Austria gears up to fight EU 'green' nuclear energy plan

As the EU moves to label energy from nuclear power and natural gas as "green" investments, Austria is gearing up to fight this, including with a legal complaint.

Text size:

The European Commission is consulting with member states and European lawmakers until Friday on its plans.

A final text could be published by end of the month and would become EU law effective from 2023 if a majority of member states or the EU Parliament fail to oppose it.

"Neither of these two forms of energy is sustainable and therefore has no place in the taxonomy regulation," Environment Minister Leonore Gewessler told AFP in an interview this week in her eighth-floor office overlooking the Danube canal that flows through central Vienna.

"If the Commission continues to work with this proposal and implements it then it is clear that we will take legal action," the Green politician added.

- 'Strong arguments' -

The 44-year-old said Austria had "very, very strong arguments" why energy from nuclear power and natural gas should not be labelled as green and as such she had "great confidence" a complaint at the EU Court of Justice (ECJ) could succeed.

"The question of waste disposal (from nuclear energy) has not been solved for decades... It's as if we give our children a backpack and say 'you will solve it one day,'" she said.

She also noted natural gas produces significant greenhouse emissions.

Austria -- which since 2020 has been governed by its first conservative-Green coalition -- is also lobbying other member states, including Germany, to oppose the commission's proposal.

So far, Luxemburg has indicated it would support a legal complaint, Gewessler said.

"Whatever is labelled green, whatever is labelled sustainable must also actually contain green and sustainable investments," she said, adding renewable energy was "cheaper, more readily available and a safer and better alternative to nuclear energy".

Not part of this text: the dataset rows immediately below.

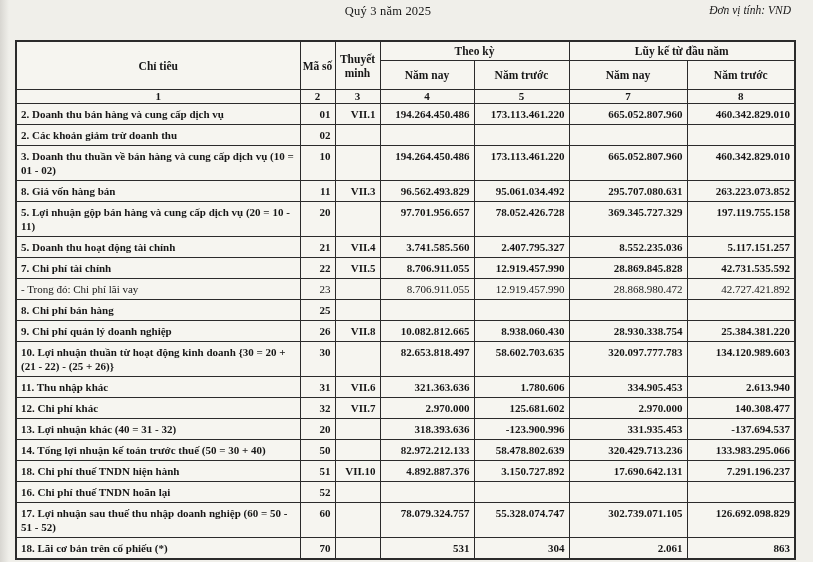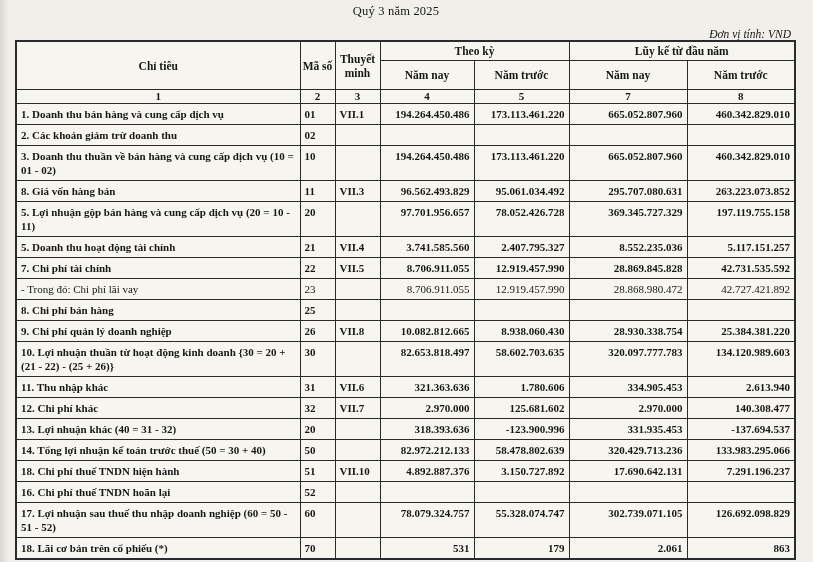--- a/index.html
+++ b/index.html
@@ -16,7 +16,7 @@
     background:linear-gradient(to right, var(--edge), var(--paper));
   }
   .doc-title{
-    position:absolute; top:4px; left:16px; width:760px; text-align:center;
+    position:absolute; top:4px; left:8px; width:760px; text-align:center;
     font-size:12.5px; letter-spacing:0.2px;
   }
   .unit-label{

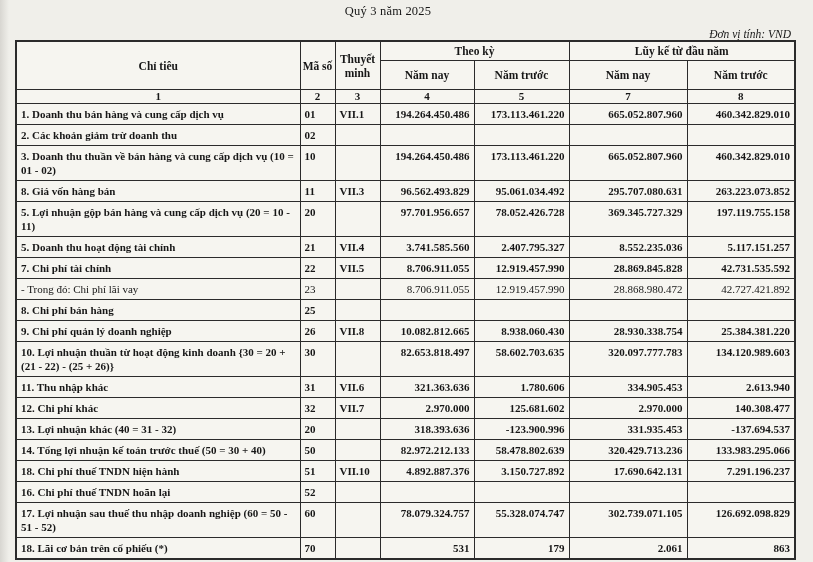--- a/index.html
+++ b/index.html
@@ -20,7 +20,7 @@
     font-size:12.5px; letter-spacing:0.2px;
   }
   .unit-label{
-    position:absolute; top:28px; right:22px; font-style:italic; font-size:11.5px;
+    position:absolute; top:4px; right:22px; font-style:italic; font-size:11.5px;
   }
   table.fin{
     position:absolute; left:15px; top:40px; width:779px;

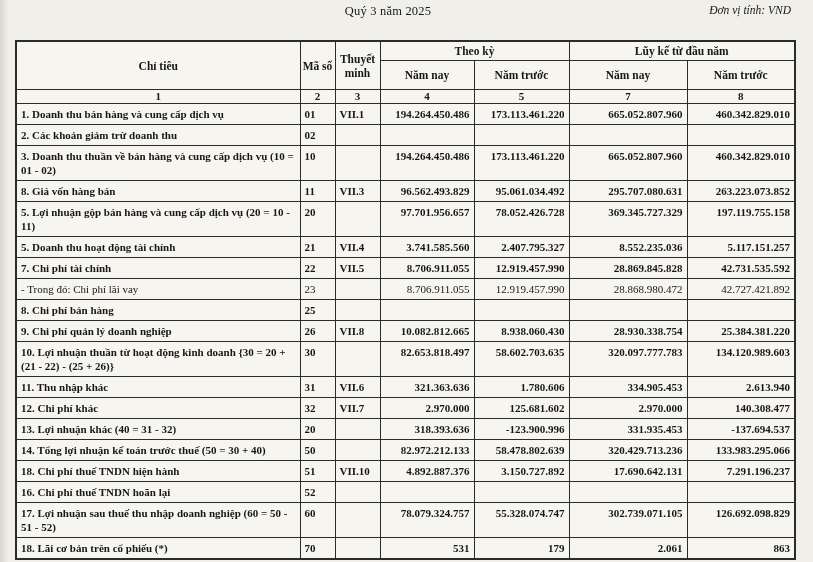--- a/index.html
+++ b/index.html
@@ -92,7 +92,7 @@
   </thead>
   <tbody>
       <tr>
-    <td class="c-label">1. Doanh thu bán hàng và cung cấp dịch vụ</td>
+    <td class="c-label">2. Doanh thu bán hàng và cung cấp dịch vụ</td>
     <td class="c-code">01</td>
     <td class="c-note">VII.1</td>
     <td class="c-num">194.264.450.486</td>

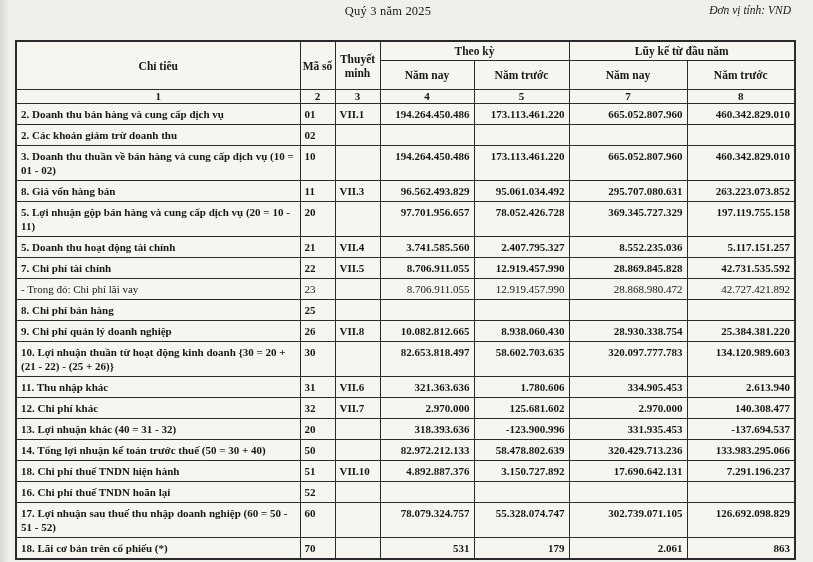--- a/index.html
+++ b/index.html
@@ -45,7 +45,7 @@
   .fin tbody td{font-weight:bold;}
   .fin tbody tr.row-normal td{font-weight:normal;}
   .c-label{text-align:left; padding-left:5px; padding-right:2px;}
-  .c-code, .c-note{text-align:left;margin-left:28px;}
+  .c-code, .c-note{text-align:right;margin-left:28px;}
   .c-num{text-align:right; padding-right:6px;}
 </style>
 </head>

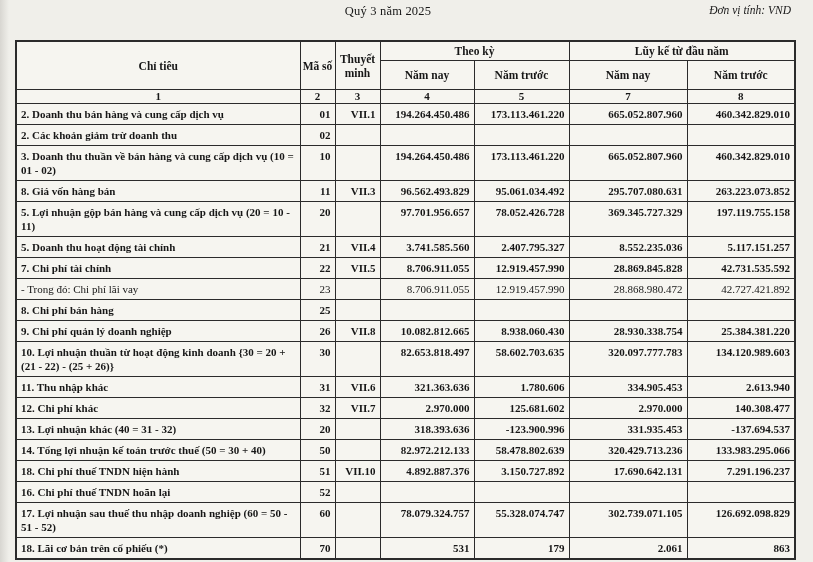--- a/index.html
+++ b/index.html
@@ -258,7 +258,7 @@
     <td class="c-code">70</td>
     <td class="c-note"></td>
     <td class="c-num">531</td>
-    <td class="c-num">179</td>
+    <td class="c-num">304</td>
     <td class="c-num">2.061</td>
     <td class="c-num">863</td>
   </tr>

In 2020, the ECJ threw out an appeal by Austria to find British government subsidies for the nuclear power plant at Hinkley Point in breach of the bloc's state aid rules.

- Ghost plant -

Austria itself has only one nuclear power plant at Zwentendorf on the banks of the Danube river about an hour's drive from Vienna -- and that one was never used.

The Alpine nation of nine million people has been fiercely anti-nuclear, starting with an unprecedented vote by its population in 1978 that prevented the plant -- meant to be the first of several -- from providing a watt of power.

Today its massive concrete chimney rises against the grey winter sky.

Zwentendorf lay idle for several decades before it was taken over by Austrian energy company EVN, which maintains it as a training facility for international nuclear engineers.

The switchboards are now covered in glass to protect the buttons from "souvenir hunters", according to EVN spokesman Stefan Zach, while a clock installed for a film shoot is eternally set at five to twelve.

The plant finally began producing electricity in 2009 -- by installing solar panels.

Austria itself targets that all electricity should come from renewable resources by 2030. More than three-quarters already comes from renewable sources.

"Austria is rich in renewable energy... We now have a very high proportion of wind and solar power plants in Austria," Zach told AFP as he walks through the plant's eerily quiet remnants.

"In Austria, nuclear energy is not an option," Zach said, even though he noted electricity imports still include nuclear energy.